The  new insights and information that I have gained from the Harvard website is that in a distinct effort to build an integrated international approach which includes child survival, health, and development in the earliest years of life, the Center on the Developing Child has launched the Global Children's Initiative as the highlight of its global child health and development agenda. The Global Children's Initiative looks forward to moving ahead with the Center's core mission globally by implementing a compelling research, public engagement leadership development agenda in child health and development that is grounded in science and engages researchers, public leaders, practitioners, and student from a wide range of institutions around the world. The Center acknowledges the important contributions made to the development of the Global Children's Initiative by the Mother Child Education Foundation (ACEV) of Turkey, which served as the Funding Partner for the initial planning of the Center's global agenda. The Center and ACEV continue to share a strong belief in the power of science to inform global early childhood development and appreciate the complementary experiences each organization offers to support children and families around the world.  
As part of its Global Children's Initiative, the Center launched Nucleo Ciencia Pela Infancia, its first major programmatic effort outside the United States. In collaboration with local experts, this project aims to use the science of child health and development to guide stronger policies and larger investments to benefit young children and their families in Brazil.
The Zambian Early Childhood Development Project (ZECDP) was launched in 2009, a collaborative effort to measure the effects of an ongoing anti-malaria initiative on children's development in Zambia.

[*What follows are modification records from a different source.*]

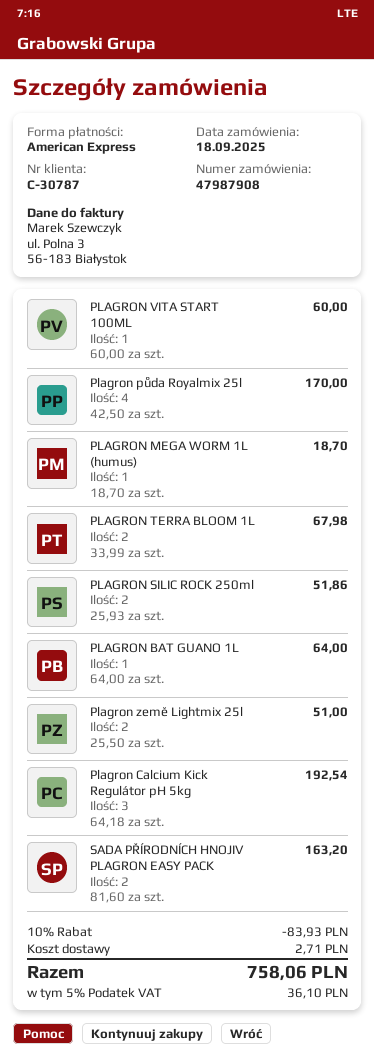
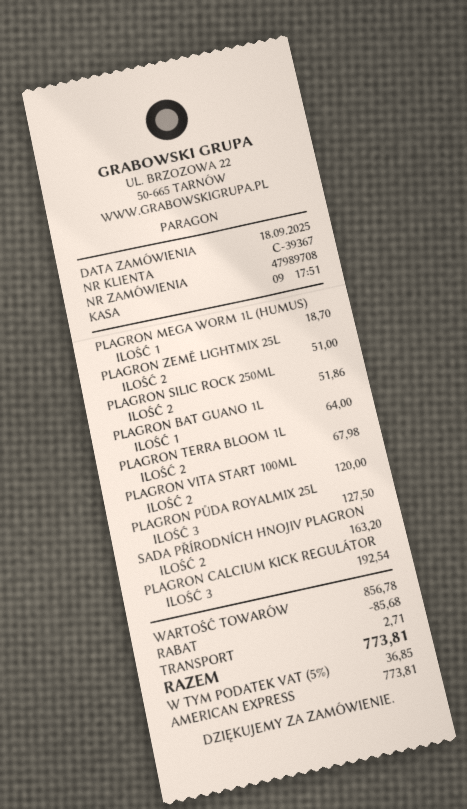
order number: 47987908 -> 47989708
customer number: C-30787 -> C-39367
PLAGRON VITA START 100ML: 1 for 60.00 -> 2 for 120.00
Plagron půda Royalmix 25l: 4 for 170.00 -> 3 for 127.50
discount: 83.93 -> 85.68
tax: 5% = 36.10 -> 5% = 36.85
total: 758.06 -> 773.81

In order to measure the full impact of the anti-malaria campaign on Zambia's human capital development, the ZECDP created a new comprehensive instrument for assessing children's physical, socio-emotional, and cognitive development before and throughout their schooling careers, the first assessment tool of its kind in Zambia.
The additional information about issues of equity and excellence that I acquired from my international sources is that other countries are not as fortunate as the United Stated to have technology that can detect things early on. I see where other countries struggle on a daily basis from a variety of things such as clothes, diseases, education, jobs, poverty, water, etc.; whereas the United States take those things for granted.